The article I wrote on March 5th, Get Out Now, was about two stocks, Nvidia and Super Micro. Nvidia is down a little, and Super Micro has dropped a lot. It was around $1075 then, and this morning it's $895.
Today, I want to discuss stocks in general. I am very short right now in both my trading account and in my IRA, where I own some inverse ETFs. This is not a new idea, and it has been frustrating that the market keeps going up. I think that there are two indices that are problematic: the NASDAQ 100 and the S&P 500. The NASDAQ 100 has a popular ETF, QQQ, and it tracks teh index, which includes the 100 largest non-financial comanies that trade on the NASDAQ. The S&P 500 has one too, SPY. Here is how the very popular ETFs have both performed over the past 5 years, with a low set after the pandemic hit in early 2020:
The NASDAQ 100 (NDX) is down from its peak, an all-time high, in March, but it is up 7.4% year-to-date. QQQ has 47% in its top ten holdings, which include:
Microsoft (MSFT): 8.9%
Apple (AAPL): 7.4%
Nvidia (NVDA): 6.0%
Amazon (AMZN): 5.4%
Meta Platforms (META): 5.1%
Broadcom (AVGO): 4.5%
Alphabet Class A (GOOGL): 2.6%
Alphabet Class C (GOOG): 2.5%
Tesla (TSLA): 2.4%
Costco (COST):2.3%
These are all well-known companies. I follow 4 of them closely and am short one currently. The returns of these stocks in 2024 is mixed so far. NVDA leads the way, up 72%, while two have declined.TSLA and AAPL.

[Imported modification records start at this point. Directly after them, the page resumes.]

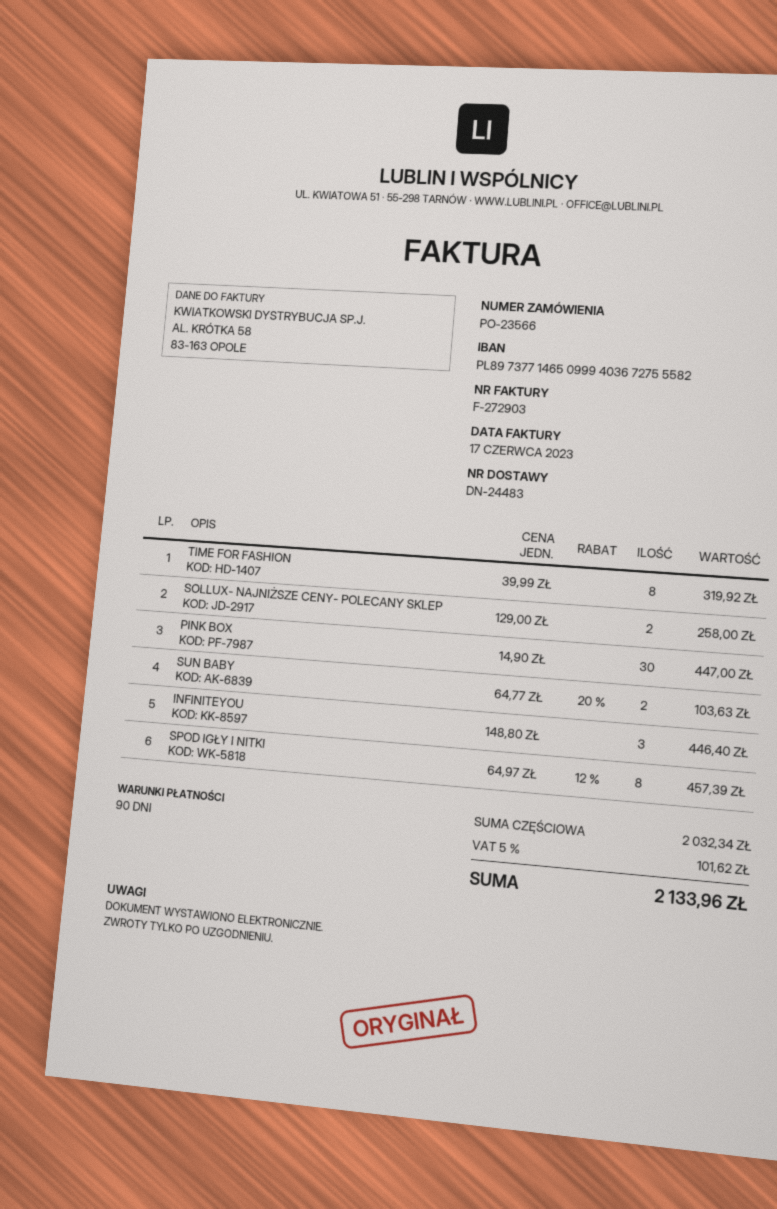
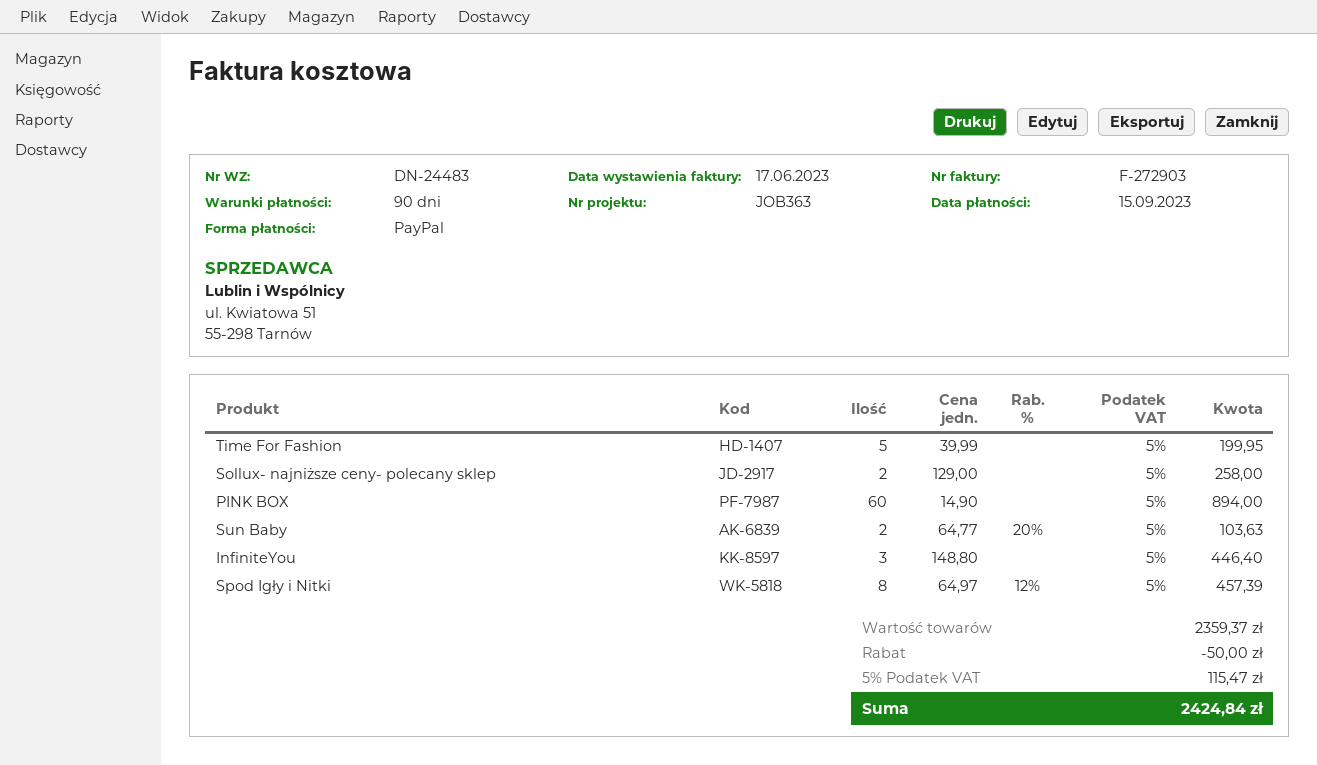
TIME FOR FASHION: 8 x 39.99 = 319.92 -> 5 x 39.99 = 199.95
PINK BOX: 30 x 14.90 = 447.00 -> 60 x 14.90 = 894.00
subtotal: 2032.34 -> 2359.37
discount: none -> 50.00
tax: 5% = 101.62 -> 5% = 115.47
total: 2133.96 -> 2424.84

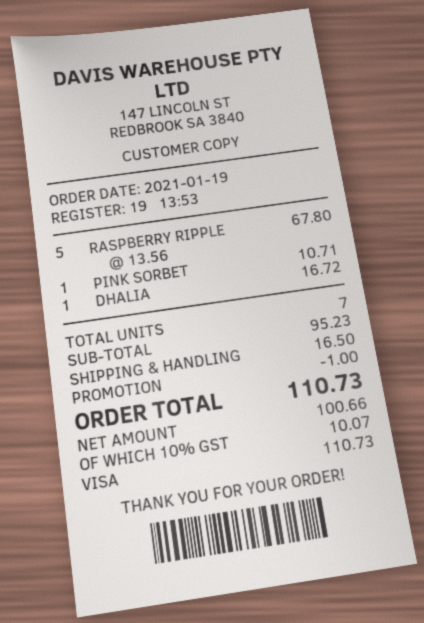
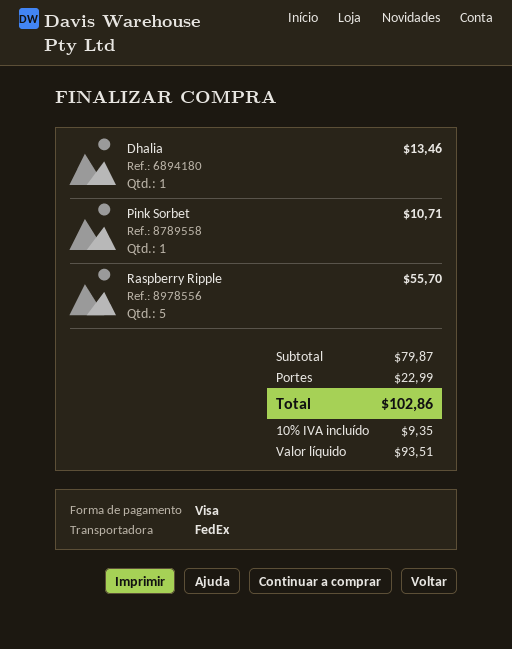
RASPBERRY RIPPLE: 5 for 67.80 -> 5 for 55.70
DHALIA: 1 for 16.72 -> 1 for 13.46
subtotal: 95.23 -> 79.87
discount: 1.00 -> none
shipping: 16.50 -> 22.99
net: 100.66 -> 93.51
tax: 10% = 10.07 -> 10% = 9.35
total: 110.73 -> 102.86

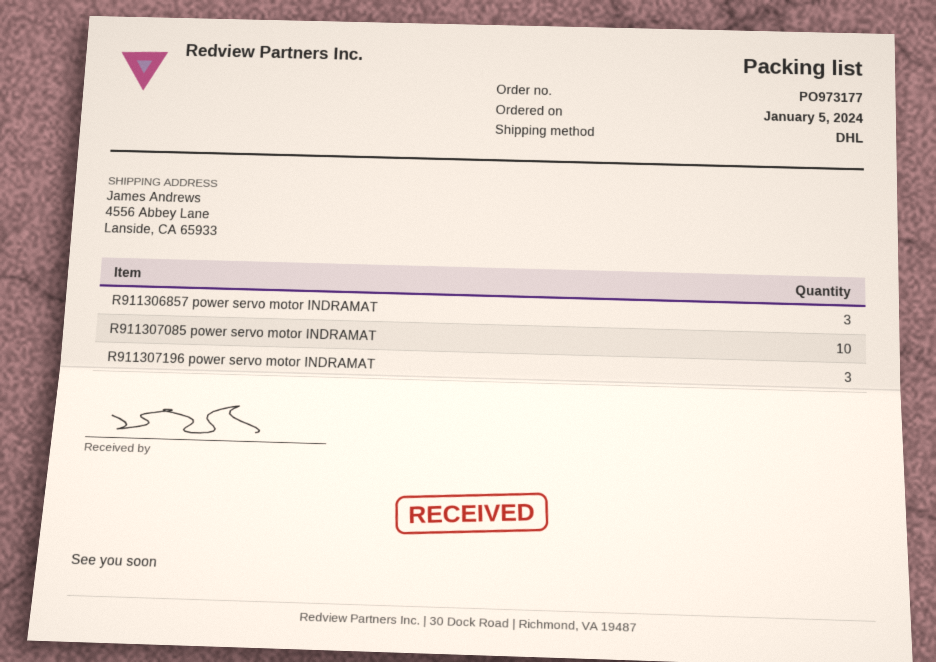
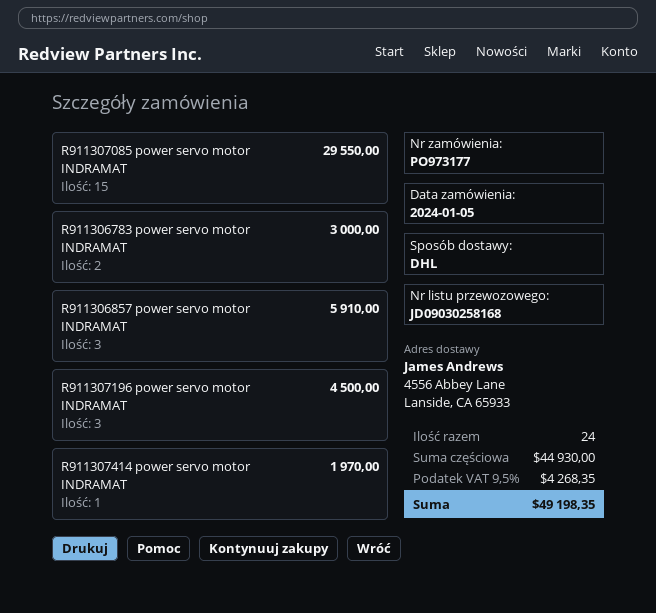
R911307085 power servo motor INDRAMAT: 10 -> 15
R911306783 power servo motor INDRAMAT: none -> 2
R911307414 power servo motor INDRAMAT: none -> 1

The S&P 500 includes the largest companies. It's not as concentrated as QQQ is, but it is still very concentrated in its top holdings. Here is a table of the top 10 in SPY, which total 32.4%:
The manager also provides a sector breakdown, and clearly there are other sectors:
The largest stocks have done a lot better than the smaller ones over the last few years. Here is a comparison of SPY to the Russell 2000 (IWM), a popular ETF for a small-cap index:
In 2024, SPY has gained 9.3%, while IWM has rallied 2.8%. The S&P 500 has been posting new all-time highs, while the Russell 2000 has been struggling since late 2021.
Looking at the four sectors that are each more than 10% of the S&P 500, Information Technology leads the way so far in 2024:
Looking at the past five years, the dominance of the sector's returns is even more clear.

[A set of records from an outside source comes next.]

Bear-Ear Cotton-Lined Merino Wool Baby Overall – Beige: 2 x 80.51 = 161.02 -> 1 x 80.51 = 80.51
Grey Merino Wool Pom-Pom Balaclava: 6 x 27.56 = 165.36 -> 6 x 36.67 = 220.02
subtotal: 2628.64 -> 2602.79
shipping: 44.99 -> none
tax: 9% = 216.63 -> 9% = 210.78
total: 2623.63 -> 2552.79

IT is a big part of the S&P 500, and it's an even bigger part of the NASDAQ 100. I understand that IT grows faster than the economy, but the stocks are overdone in my view.
I don't think that what goes up must come down! I just hope it does. I actually was trying to get this out before the CPI report, but I didn't get it done quickly enough. The market is now down a lot after the report, which was modestly worse than what was expected. My negativity for stocks has been due to my view that rates are not going to come down. The head of the Federal Reserve and its members have been predicting that they will, but I don't see it that way. The bond investors are counting on lower rates, as the curve is inverted from 2 to 10 years, meaning that the yield of 10-year Treasury Notes is lower than for 2 years. All are less than the current Fed Funds target. I think that stock investors are going to be very disappointed, as higher rates for longer will ultimately hurt the economy. So many investors are excited abut the projected spending ahead for Artificial Intelligence (AI), but I don't think it will be as big as many hope.

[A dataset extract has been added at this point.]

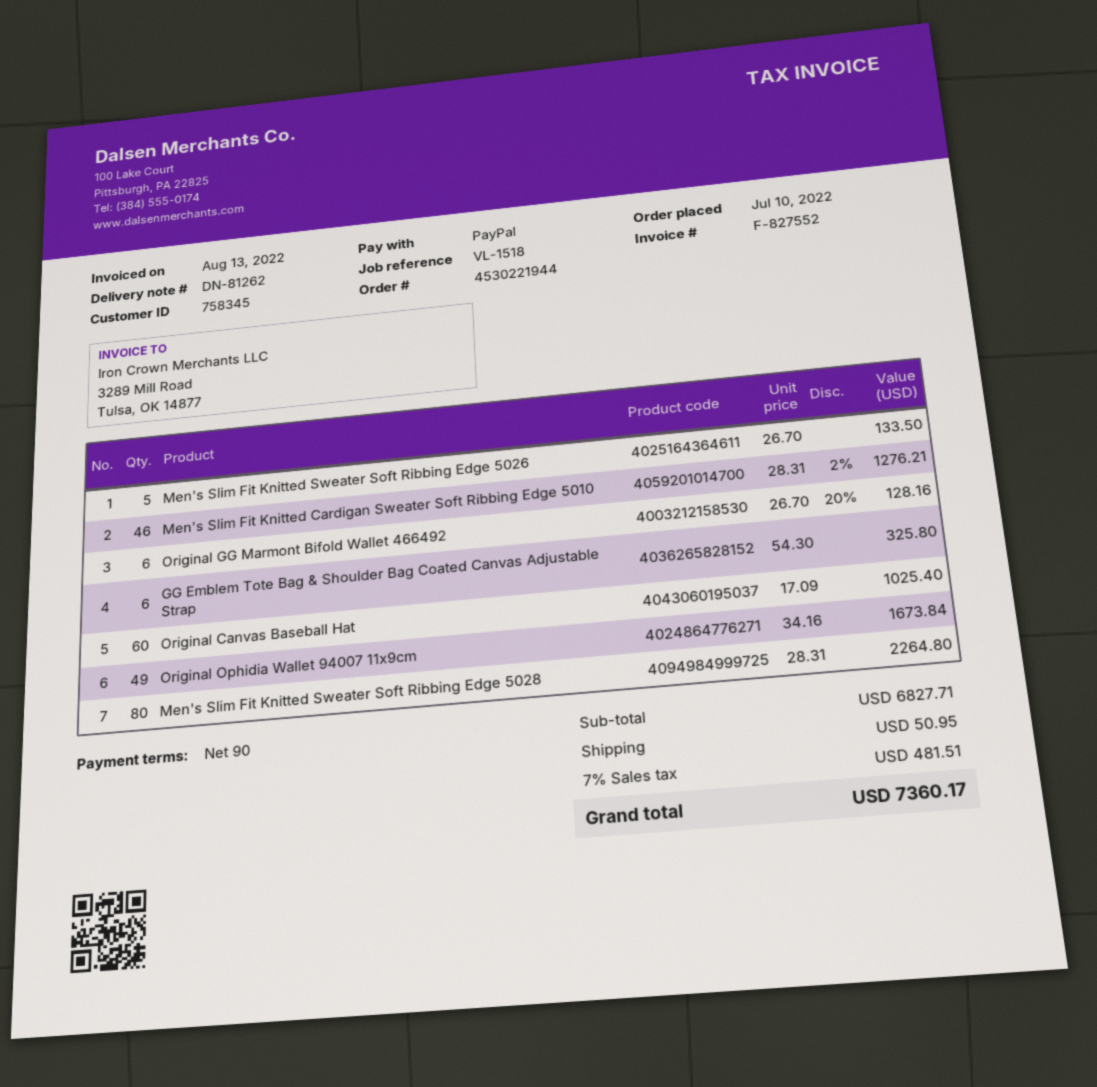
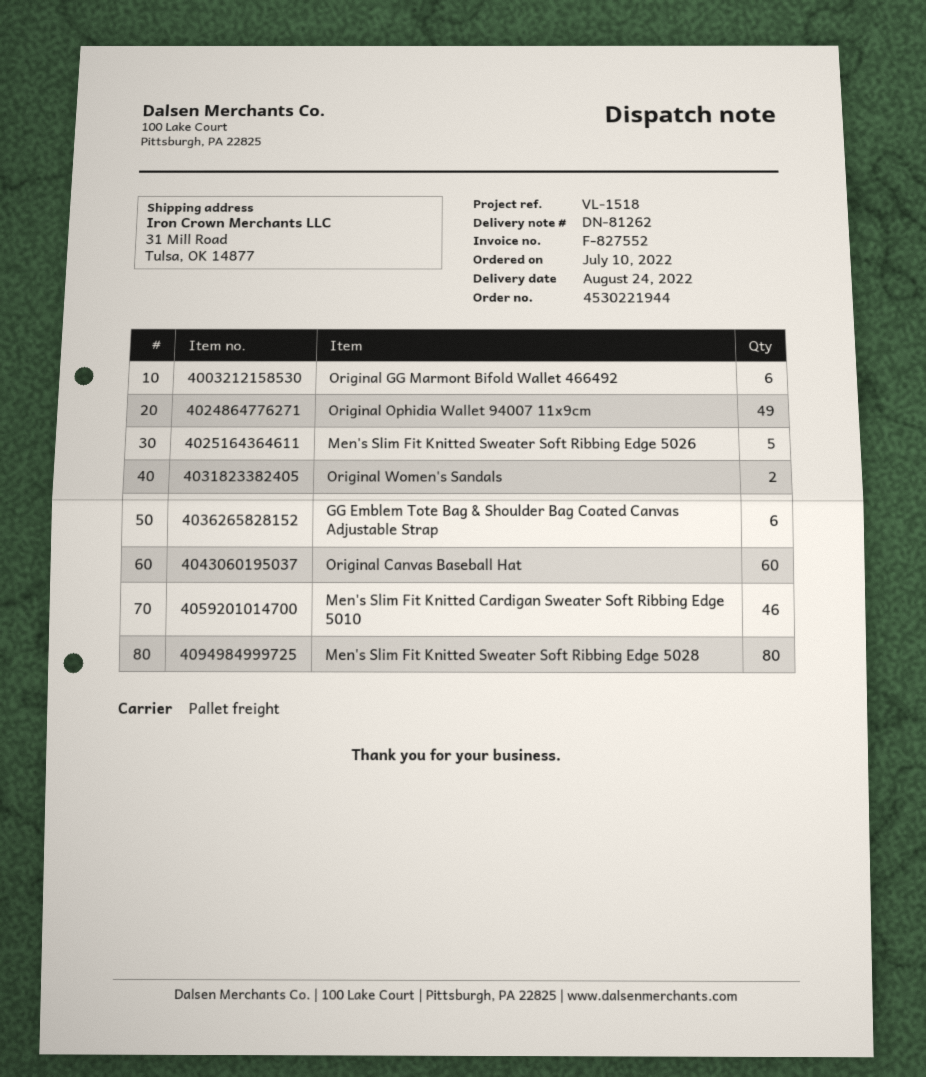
Original Women's Sandals: none -> 2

While I am bearish on the market, I do own some stocks in my IRA. I shared a piece here a few weeks ago on stocks that I think are buys. The four stocks have increased on average, with one declining and three rallying since then. I currently own three in my IRA, and I own two other positions. I am short through three inverse ETFs. I did reduce some of my short this morning already.